1. Field of Invention
The present invention relates to image processing. More particularly, the present invention relates to a technology to detection of a face on an image.
2. Description of Related Art
In recent years, human face detection is becoming more and more popular. Automatically detecting human faces is becoming a very important task in various applications such as video surveillance, human computer interface, face recognition and face image database management. In face recognition application, the human face location must be known before the processing. Face tracking application also needs a predefined face location at first. In face image database management, the human faces must be discovered as fast as possible due to the large image database.
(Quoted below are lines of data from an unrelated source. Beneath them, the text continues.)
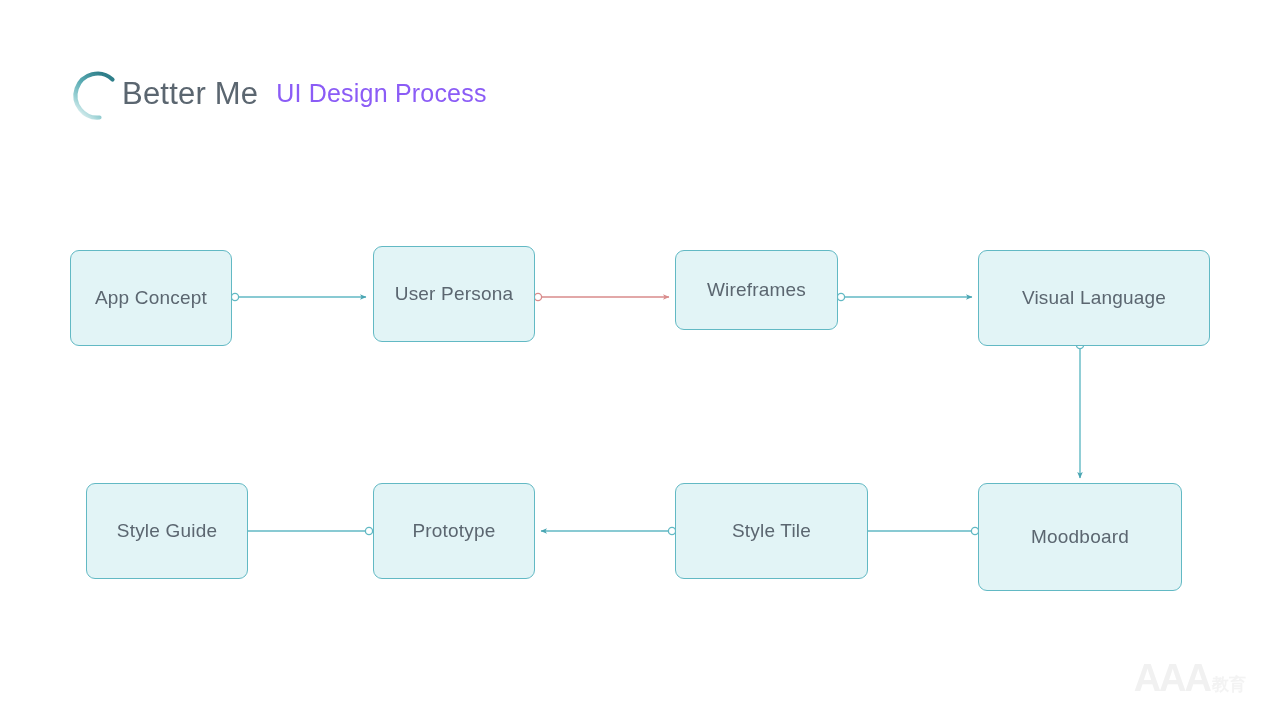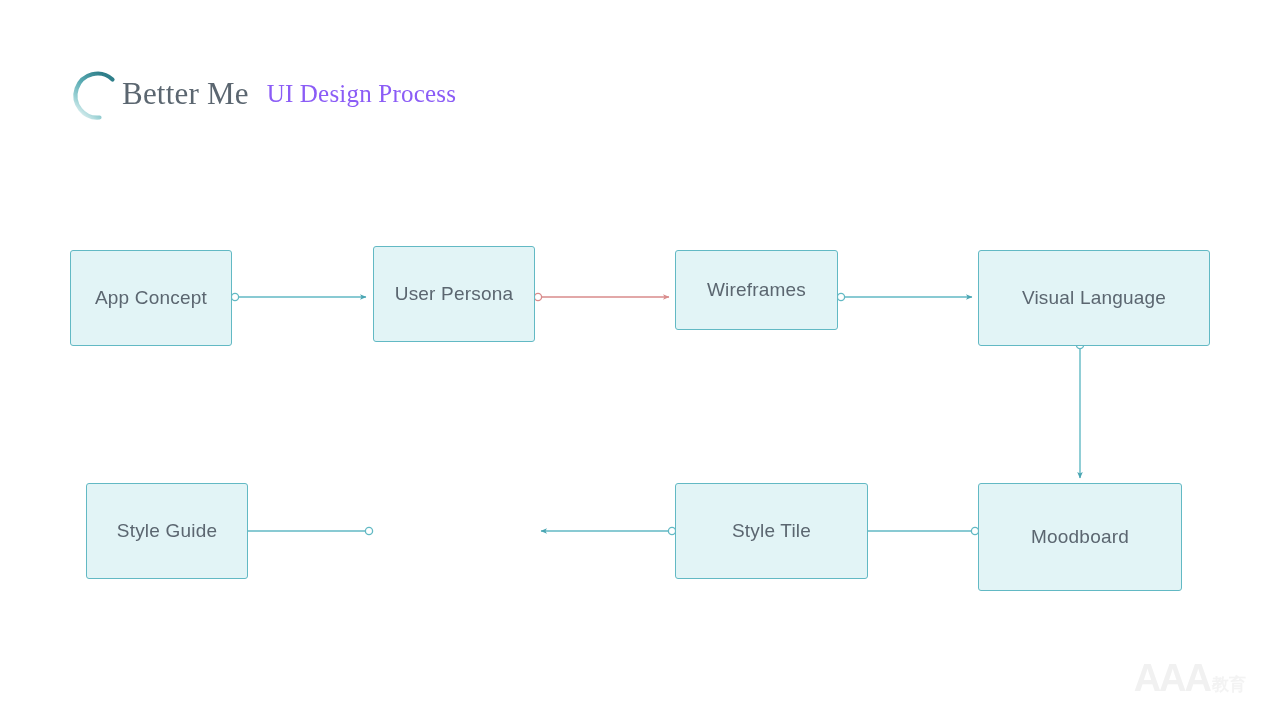--- a/index.html
+++ b/index.html
@@ -27,7 +27,6 @@
     height: 84px;
     display: flex;
     align-items: center;
-    font-family: Liberation Serif, serif;
   }
   #logo-mark {
     position: relative;

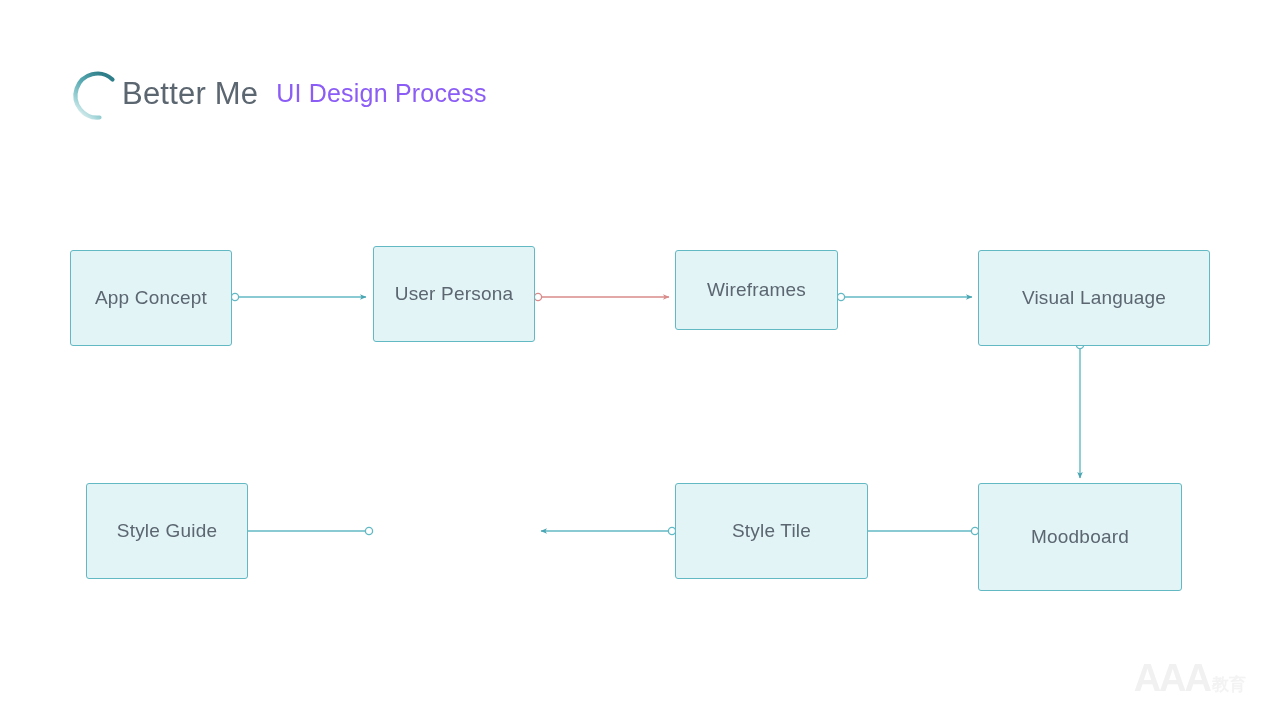--- a/index.html
+++ b/index.html
@@ -78,7 +78,7 @@
     box-sizing: border-box;
     background: #e2f4f6;
     border: 1.4px solid #62b9c4;
-    border-radius: 3px;
+    border-radius: 9px;
     display: flex;
     align-items: center;
     justify-content: center;

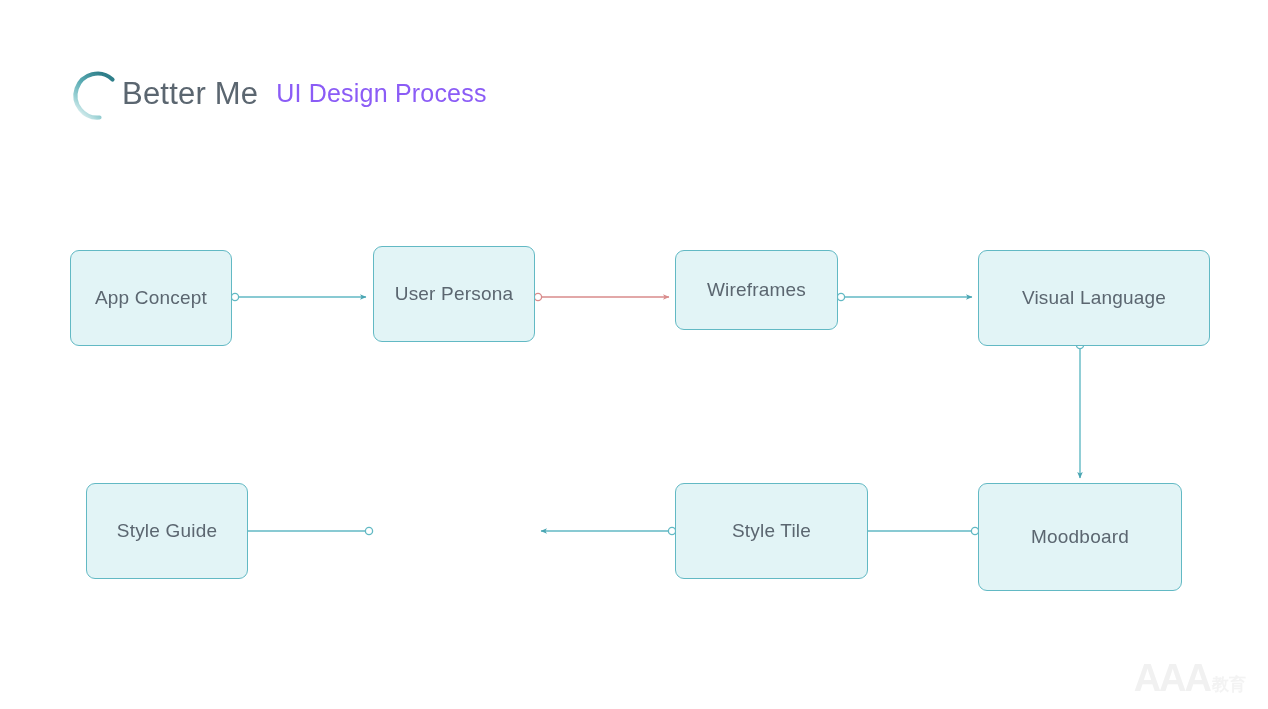--- a/index.html
+++ b/index.html
@@ -229,6 +229,9 @@
       <span>Style Tile</span>
     </div>
 
+    <div class="node" style="left:373px; top:483px; width:162px; height:96px;">
+      <span>Prototype</span>
+    </div>
 
     <div class="node" style="left:70px;  top:483px; width:162px; height:96px;margin-left:16px;">
       <span>Style Guide</span>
Although numerous methods are currently used to perform the face detection, there are still many factors that make the face detection more difficult, such as scale, location, orientation (upright and rotation), occlusions, expression, wearing glasses and tilt. Various approaches of face detection are proposed in recent years, but rare of them take all the above factors into account. However, a face detection technique that can be used in any real time application needs to satisfy the above factors. Skin color has been widely used to speed up the face detection process. The false alarms of skin color are unavoidable. Neural networks have also been proposed for detecting faces in gray images. However, the computational complexity is very high because neural networks have to process many small local windows in the images.
For the conventional face detection algorithms, the face still cannot be correctly and rather real-time identified due to detection error and long computation time. A better algorithm to detect face is still under developed to have better efficiency to detect the face.
The invention provides a face detection method, suitable for use in a video sequence. The face detection method of the invention can efficiently and fast detect the face, whereby in a motion image, the face can be real-time detected with greatly reduced error.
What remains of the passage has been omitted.